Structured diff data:
========================

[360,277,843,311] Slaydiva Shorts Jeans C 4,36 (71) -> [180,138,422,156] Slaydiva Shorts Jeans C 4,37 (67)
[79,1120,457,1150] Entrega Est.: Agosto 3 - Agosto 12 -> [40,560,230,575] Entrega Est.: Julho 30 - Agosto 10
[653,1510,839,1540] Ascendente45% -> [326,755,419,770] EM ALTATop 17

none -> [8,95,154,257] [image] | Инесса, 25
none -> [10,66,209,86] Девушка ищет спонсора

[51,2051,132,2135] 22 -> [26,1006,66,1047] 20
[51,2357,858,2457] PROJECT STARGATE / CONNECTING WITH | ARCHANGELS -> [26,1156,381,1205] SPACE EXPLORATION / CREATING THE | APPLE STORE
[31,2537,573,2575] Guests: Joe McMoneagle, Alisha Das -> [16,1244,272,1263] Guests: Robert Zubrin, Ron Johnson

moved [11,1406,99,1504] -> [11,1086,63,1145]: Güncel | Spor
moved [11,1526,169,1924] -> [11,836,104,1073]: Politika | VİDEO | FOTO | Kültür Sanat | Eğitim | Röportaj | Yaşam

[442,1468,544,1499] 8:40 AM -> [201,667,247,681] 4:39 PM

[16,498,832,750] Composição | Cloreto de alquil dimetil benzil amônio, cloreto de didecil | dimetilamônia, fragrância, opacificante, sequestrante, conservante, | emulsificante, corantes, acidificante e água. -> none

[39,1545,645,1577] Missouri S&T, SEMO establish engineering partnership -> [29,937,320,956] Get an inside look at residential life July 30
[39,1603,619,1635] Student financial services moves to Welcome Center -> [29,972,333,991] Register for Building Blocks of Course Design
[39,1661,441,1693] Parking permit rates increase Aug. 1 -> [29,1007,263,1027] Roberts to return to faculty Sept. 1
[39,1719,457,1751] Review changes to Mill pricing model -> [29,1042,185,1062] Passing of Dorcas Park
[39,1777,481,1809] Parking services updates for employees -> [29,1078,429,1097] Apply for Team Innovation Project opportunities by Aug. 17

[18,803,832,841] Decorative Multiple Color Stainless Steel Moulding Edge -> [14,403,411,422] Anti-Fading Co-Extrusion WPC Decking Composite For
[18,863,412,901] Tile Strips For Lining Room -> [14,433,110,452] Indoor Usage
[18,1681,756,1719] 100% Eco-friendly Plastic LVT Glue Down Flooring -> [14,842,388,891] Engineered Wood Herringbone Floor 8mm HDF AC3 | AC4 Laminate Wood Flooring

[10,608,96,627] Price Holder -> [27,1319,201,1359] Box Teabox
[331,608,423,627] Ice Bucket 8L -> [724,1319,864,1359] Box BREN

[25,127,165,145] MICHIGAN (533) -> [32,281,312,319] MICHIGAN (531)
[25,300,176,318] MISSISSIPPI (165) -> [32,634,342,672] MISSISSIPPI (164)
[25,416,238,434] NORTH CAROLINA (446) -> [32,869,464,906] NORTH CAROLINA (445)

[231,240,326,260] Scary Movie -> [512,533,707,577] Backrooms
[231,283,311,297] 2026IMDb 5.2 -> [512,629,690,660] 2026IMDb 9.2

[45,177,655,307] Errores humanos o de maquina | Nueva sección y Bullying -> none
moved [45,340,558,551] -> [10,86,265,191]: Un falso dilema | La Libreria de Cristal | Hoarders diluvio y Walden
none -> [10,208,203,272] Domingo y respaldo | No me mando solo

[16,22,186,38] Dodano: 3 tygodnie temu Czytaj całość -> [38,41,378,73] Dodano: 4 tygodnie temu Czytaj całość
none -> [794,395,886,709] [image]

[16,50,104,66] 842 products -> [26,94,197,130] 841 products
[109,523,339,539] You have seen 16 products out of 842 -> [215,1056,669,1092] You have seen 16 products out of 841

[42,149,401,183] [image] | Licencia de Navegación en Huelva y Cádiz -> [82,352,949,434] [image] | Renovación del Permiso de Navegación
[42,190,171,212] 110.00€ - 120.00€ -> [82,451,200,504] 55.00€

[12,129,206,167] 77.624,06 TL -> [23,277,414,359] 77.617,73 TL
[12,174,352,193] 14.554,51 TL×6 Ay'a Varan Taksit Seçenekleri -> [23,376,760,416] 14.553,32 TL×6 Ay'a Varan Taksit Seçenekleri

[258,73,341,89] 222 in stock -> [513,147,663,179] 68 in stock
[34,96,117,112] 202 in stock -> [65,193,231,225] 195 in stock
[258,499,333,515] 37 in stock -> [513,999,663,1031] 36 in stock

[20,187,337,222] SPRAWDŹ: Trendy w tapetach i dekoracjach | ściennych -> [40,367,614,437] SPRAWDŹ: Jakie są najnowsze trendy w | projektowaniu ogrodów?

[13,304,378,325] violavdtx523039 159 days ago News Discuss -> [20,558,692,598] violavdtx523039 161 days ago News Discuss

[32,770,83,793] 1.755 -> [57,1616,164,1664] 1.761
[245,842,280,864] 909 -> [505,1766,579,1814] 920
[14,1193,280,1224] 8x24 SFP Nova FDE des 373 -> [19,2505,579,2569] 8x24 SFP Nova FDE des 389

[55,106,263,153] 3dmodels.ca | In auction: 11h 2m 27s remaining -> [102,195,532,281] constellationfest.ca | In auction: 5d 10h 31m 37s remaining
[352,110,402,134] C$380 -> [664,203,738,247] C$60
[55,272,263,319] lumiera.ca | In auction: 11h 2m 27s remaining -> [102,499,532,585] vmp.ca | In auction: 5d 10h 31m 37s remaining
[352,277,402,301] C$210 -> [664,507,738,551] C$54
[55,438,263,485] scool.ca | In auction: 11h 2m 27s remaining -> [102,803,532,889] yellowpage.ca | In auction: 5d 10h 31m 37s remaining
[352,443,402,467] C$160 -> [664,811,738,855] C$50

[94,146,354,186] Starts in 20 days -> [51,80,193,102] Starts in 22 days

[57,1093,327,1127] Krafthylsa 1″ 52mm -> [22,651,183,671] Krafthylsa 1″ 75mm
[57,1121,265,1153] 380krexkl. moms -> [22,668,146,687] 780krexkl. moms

========================

> **PROBLEM**
An exact transcription of the entries is needed, complete to the final line.

> **RESULT FOR THIS TASK**
[360,277,843,311] Slaydiva Shorts Jeans C 4,36 (71) -> [180,138,422,156] Slaydiva Shorts Jeans C 4,37 (67)
[79,1120,457,1150] Entrega Est.: Agosto 3 - Agosto 12 -> [40,560,230,575] Entrega Est.: Julho 30 - Agosto 10
[653,1510,839,1540] Ascendente45% -> [326,755,419,770] EM ALTATop 17

none -> [8,95,154,257] [image] | Инесса, 25
none -> [10,66,209,86] Девушка ищет спонсора

[51,2051,132,2135] 22 -> [26,1006,66,1047] 20
[51,2357,858,2457] PROJECT STARGATE / CONNECTING WITH | ARCHANGELS -> [26,1156,381,1205] SPACE EXPLORATION / CREATING THE | APPLE STORE
[31,2537,573,2575] Guests: Joe McMoneagle, Alisha Das -> [16,1244,272,1263] Guests: Robert Zubrin, Ron Johnson

moved [11,1406,99,1504] -> [11,1086,63,1145]: Güncel | Spor
moved [11,1526,169,1924] -> [11,836,104,1073]: Politika | VİDEO | FOTO | Kültür Sanat | Eğitim | Röportaj | Yaşam

[442,1468,544,1499] 8:40 AM -> [201,667,247,681] 4:39 PM

[16,498,832,750] Composição | Cloreto de alquil dimetil benzil amônio, cloreto de didecil | dimetilamônia, fragrância, opacificante, sequestrante, conservante, | emulsificante, corantes, acidificante e água. -> none

[39,1545,645,1577] Missouri S&T, SEMO establish engineering partnership -> [29,937,320,956] Get an inside look at residential life July 30
[39,1603,619,1635] Student financial services moves to Welcome Center -> [29,972,333,991] Register for Building Blocks of Course Design
[39,1661,441,1693] Parking permit rates increase Aug. 1 -> [29,1007,263,1027] Roberts to return to faculty Sept. 1
[39,1719,457,1751] Review changes to Mill pricing model -> [29,1042,185,1062] Passing of Dorcas Park
[39,1777,481,1809] Parking services updates for employees -> [29,1078,429,1097] Apply for Team Innovation Project opportunities by Aug. 17

[18,803,832,841] Decorative Multiple Color Stainless Steel Moulding Edge -> [14,403,411,422] Anti-Fading Co-Extrusion WPC Decking Composite For
[18,863,412,901] Tile Strips For Lining Room -> [14,433,110,452] Indoor Usage
[18,1681,756,1719] 100% Eco-friendly Plastic LVT Glue Down Flooring -> [14,842,388,891] Engineered Wood Herringbone Floor 8mm HDF AC3 | AC4 Laminate Wood Flooring

[10,608,96,627] Price Holder -> [27,1319,201,1359] Box Teabox
[331,608,423,627] Ice Bucket 8L -> [724,1319,864,1359] Box BREN

[25,127,165,145] MICHIGAN (533) -> [32,281,312,319] MICHIGAN (531)
[25,300,176,318] MISSISSIPPI (165) -> [32,634,342,672] MISSISSIPPI (164)
[25,416,238,434] NORTH CAROLINA (446) -> [32,869,464,906] NORTH CAROLINA (445)

[231,240,326,260] Scary Movie -> [512,533,707,577] Backrooms
[231,283,311,297] 2026IMDb 5.2 -> [512,629,690,660] 2026IMDb 9.2

[45,177,655,307] Errores humanos o de maquina | Nueva sección y Bullying -> none
moved [45,340,558,551] -> [10,86,265,191]: Un falso dilema | La Libreria de Cristal | Hoarders diluvio y Walden
none -> [10,208,203,272] Domingo y respaldo | No me mando solo

[16,22,186,38] Dodano: 3 tygodnie temu Czytaj całość -> [38,41,378,73] Dodano: 4 tygodnie temu Czytaj całość
none -> [794,395,886,709] [image]

[16,50,104,66] 842 products -> [26,94,197,130] 841 products
[109,523,339,539] You have seen 16 products out of 842 -> [215,1056,669,1092] You have seen 16 products out of 841

[42,149,401,183] [image] | Licencia de Navegación en Huelva y Cádiz -> [82,352,949,434] [image] | Renovación del Permiso de Navegación
[42,190,171,212] 110.00€ - 120.00€ -> [82,451,200,504] 55.00€

[12,129,206,167] 77.624,06 TL -> [23,277,414,359] 77.617,73 TL
[12,174,352,193] 14.554,51 TL×6 Ay'a Varan Taksit Seçenekleri -> [23,376,760,416] 14.553,32 TL×6 Ay'a Varan Taksit Seçenekleri

[258,73,341,89] 222 in stock -> [513,147,663,179] 68 in stock
[34,96,117,112] 202 in stock -> [65,193,231,225] 195 in stock
[258,499,333,515] 37 in stock -> [513,999,663,1031] 36 in stock

[20,187,337,222] SPRAWDŹ: Trendy w tapetach i dekoracjach | ściennych -> [40,367,614,437] SPRAWDŹ: Jakie są najnowsze trendy w | projektowaniu ogrodów?

[13,304,378,325] violavdtx523039 159 days ago News Discuss -> [20,558,692,598] violavdtx523039 161 days ago News Discuss

[32,770,83,793] 1.755 -> [57,1616,164,1664] 1.761
[245,842,280,864] 909 -> [505,1766,579,1814] 920
[14,1193,280,1224] 8x24 SFP Nova FDE des 373 -> [19,2505,579,2569] 8x24 SFP Nova FDE des 389

[55,106,263,153] 3dmodels.ca | In auction: 11h 2m 27s remaining -> [102,195,532,281] constellationfest.ca | In auction: 5d 10h 31m 37s remaining
[352,110,402,134] C$380 -> [664,203,738,247] C$60
[55,272,263,319] lumiera.ca | In auction: 11h 2m 27s remaining -> [102,499,532,585] vmp.ca | In auction: 5d 10h 31m 37s remaining
[352,277,402,301] C$210 -> [664,507,738,551] C$54
[55,438,263,485] scool.ca | In auction: 11h 2m 27s remaining -> [102,803,532,889] yellowpage.ca | In auction: 5d 10h 31m 37s remaining
[352,443,402,467] C$160 -> [664,811,738,855] C$50

[94,146,354,186] Starts in 20 days -> [51,80,193,102] Starts in 22 days

[57,1093,327,1127] Krafthylsa 1″ 52mm -> [22,651,183,671] Krafthylsa 1″ 75mm
[57,1121,265,1153] 380krexkl. moms -> [22,668,146,687] 780krexkl. moms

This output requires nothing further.